▶ _Requirement_
Take every line in the entries that includes the word "none" and copy it.
Start of Block
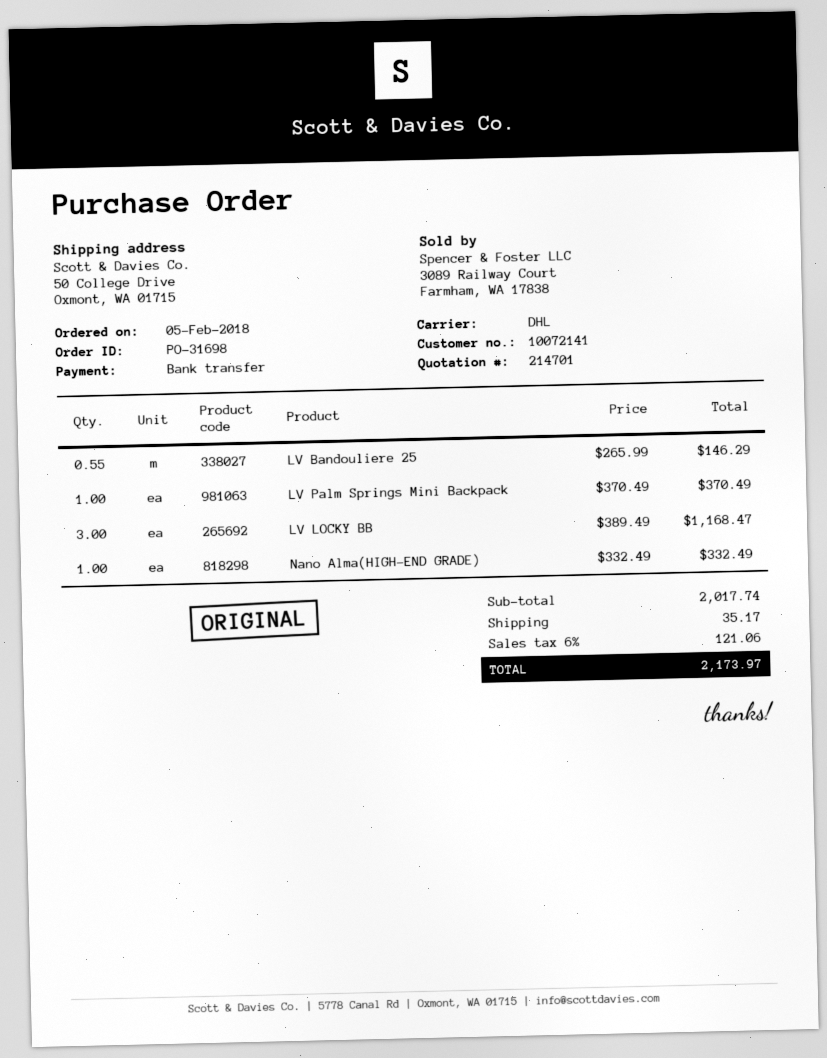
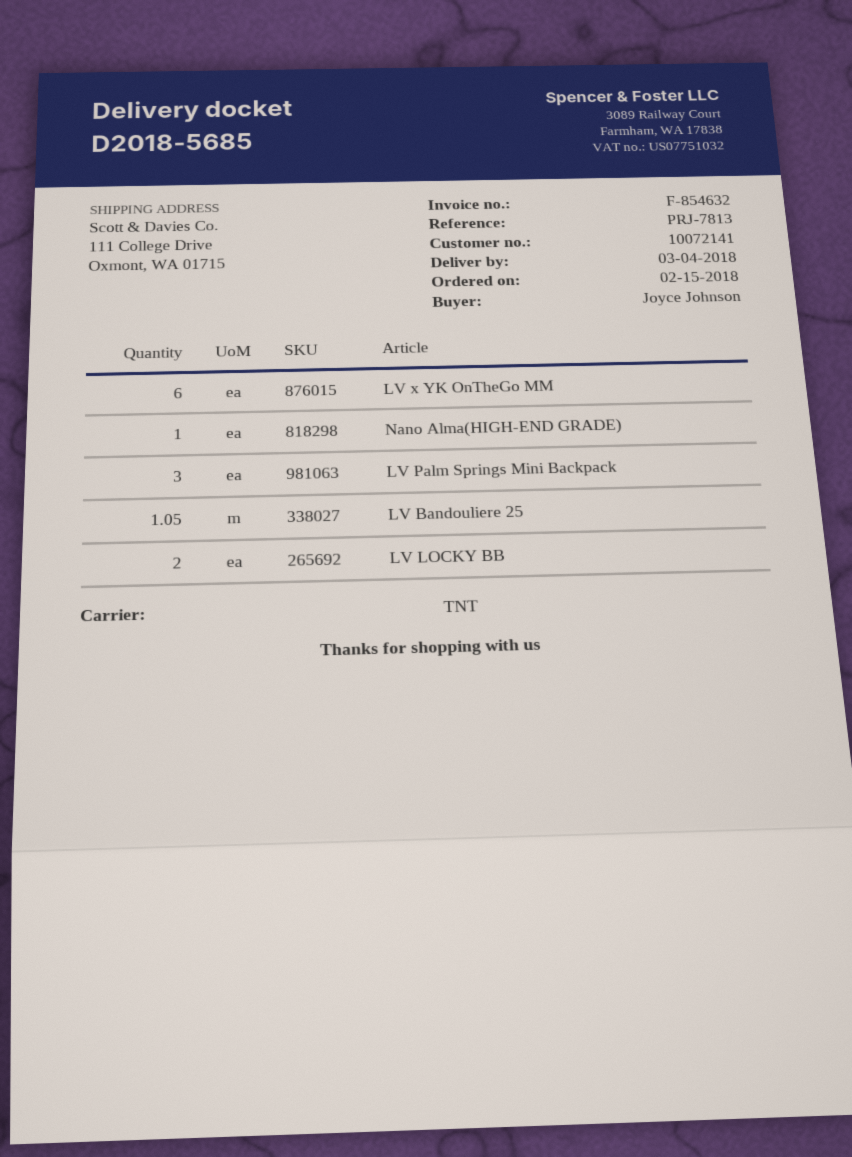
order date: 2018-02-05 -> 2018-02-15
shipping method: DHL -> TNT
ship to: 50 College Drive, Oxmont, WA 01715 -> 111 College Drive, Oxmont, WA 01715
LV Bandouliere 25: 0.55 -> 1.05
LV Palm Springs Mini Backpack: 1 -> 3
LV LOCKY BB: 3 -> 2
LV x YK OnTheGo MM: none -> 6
End of Block
Start of Block
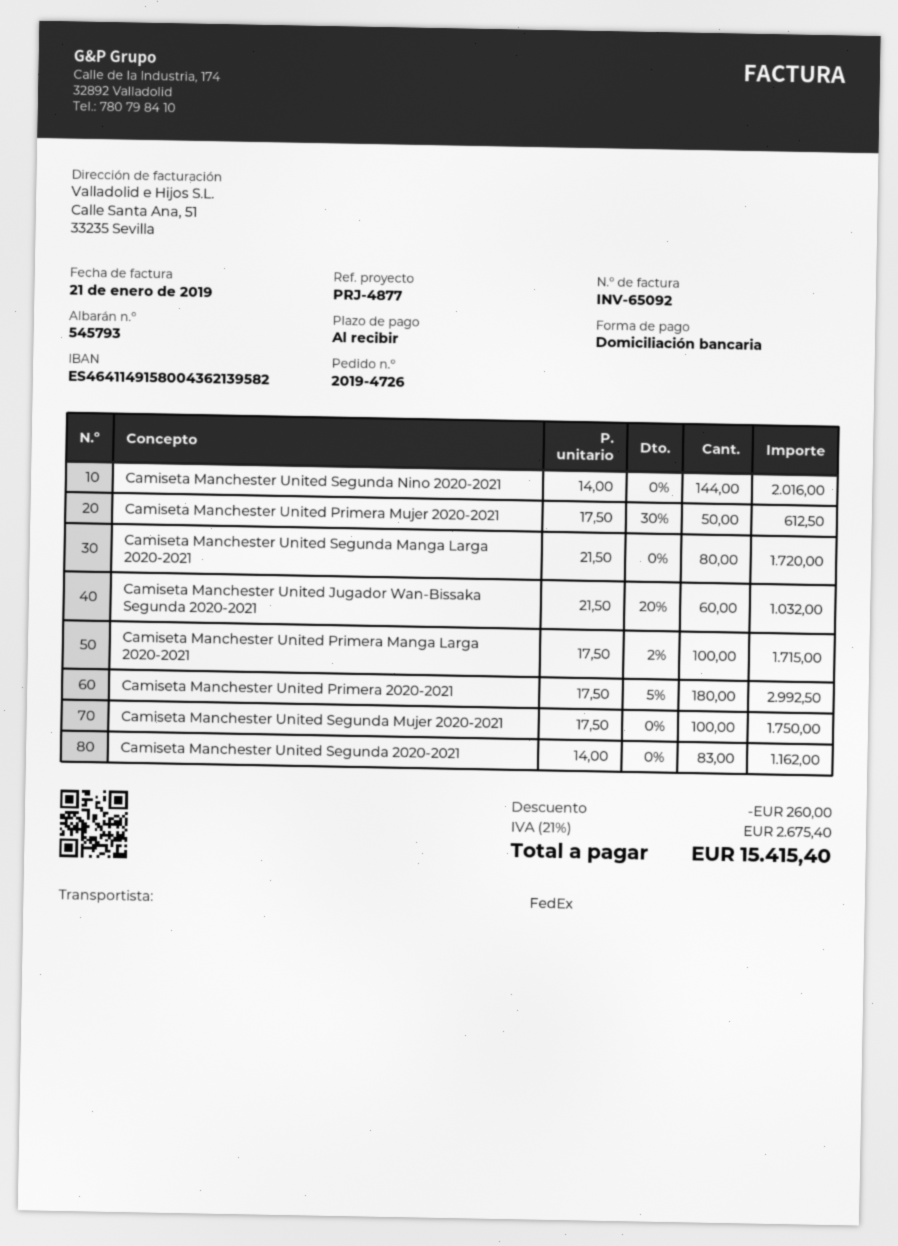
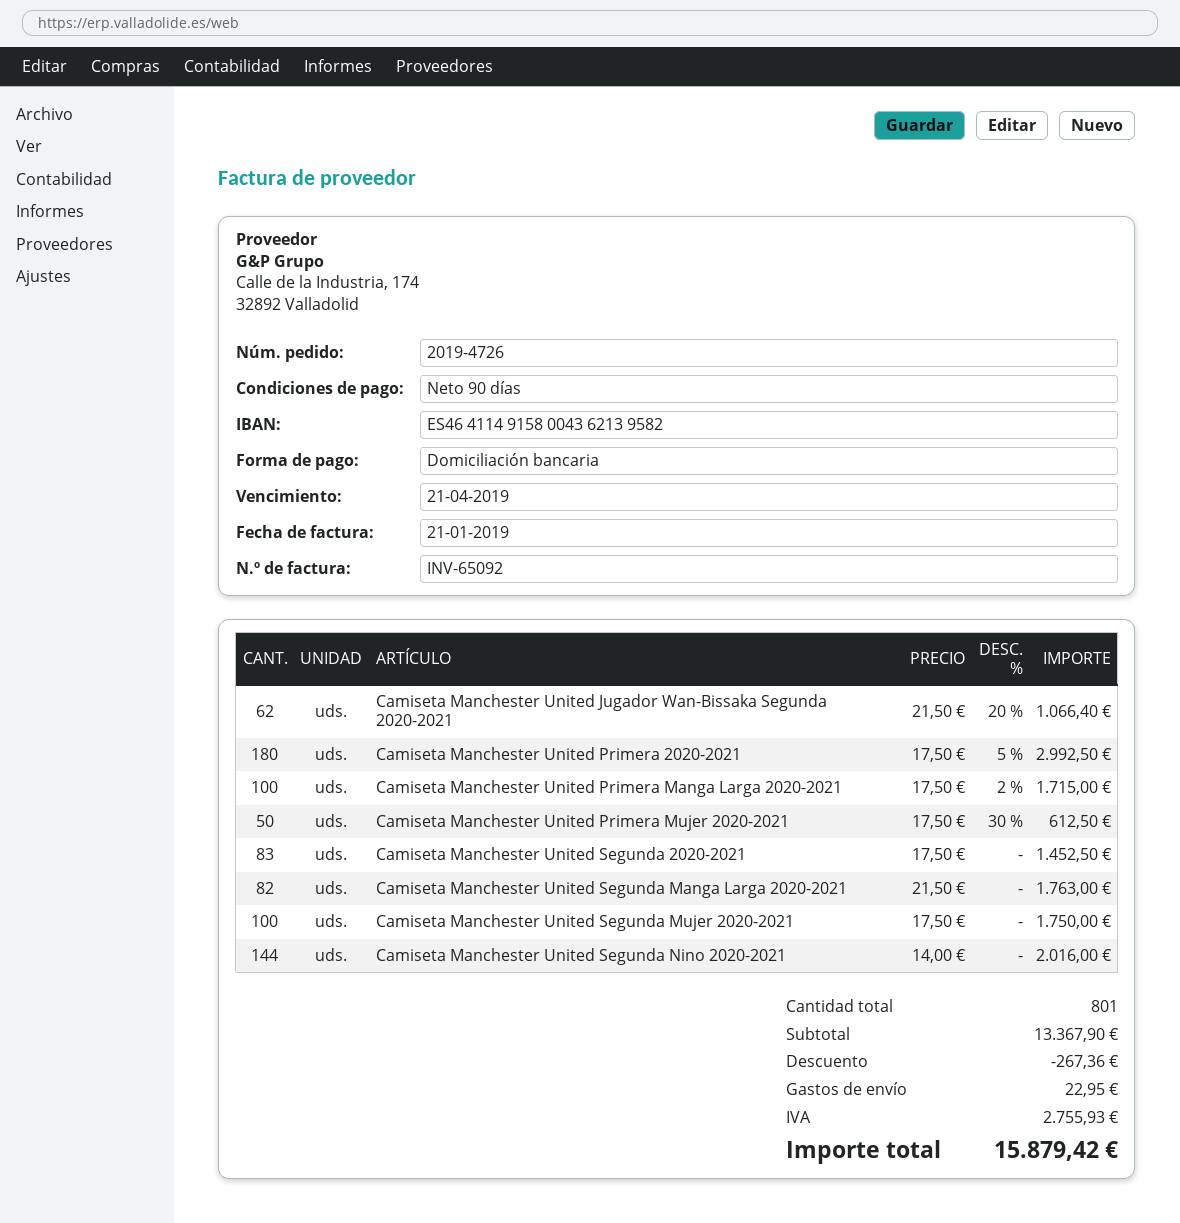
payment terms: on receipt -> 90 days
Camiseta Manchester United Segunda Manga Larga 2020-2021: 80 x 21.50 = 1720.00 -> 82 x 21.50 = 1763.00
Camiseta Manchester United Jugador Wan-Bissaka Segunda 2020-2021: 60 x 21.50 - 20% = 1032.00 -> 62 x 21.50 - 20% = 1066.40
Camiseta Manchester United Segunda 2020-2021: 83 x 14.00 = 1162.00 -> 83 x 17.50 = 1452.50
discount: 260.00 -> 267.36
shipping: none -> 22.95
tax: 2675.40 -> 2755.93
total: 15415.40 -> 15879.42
End of Block
▶ _Your response_
LV x YK OnTheGo MM: none -> 6
shipping: none -> 22.95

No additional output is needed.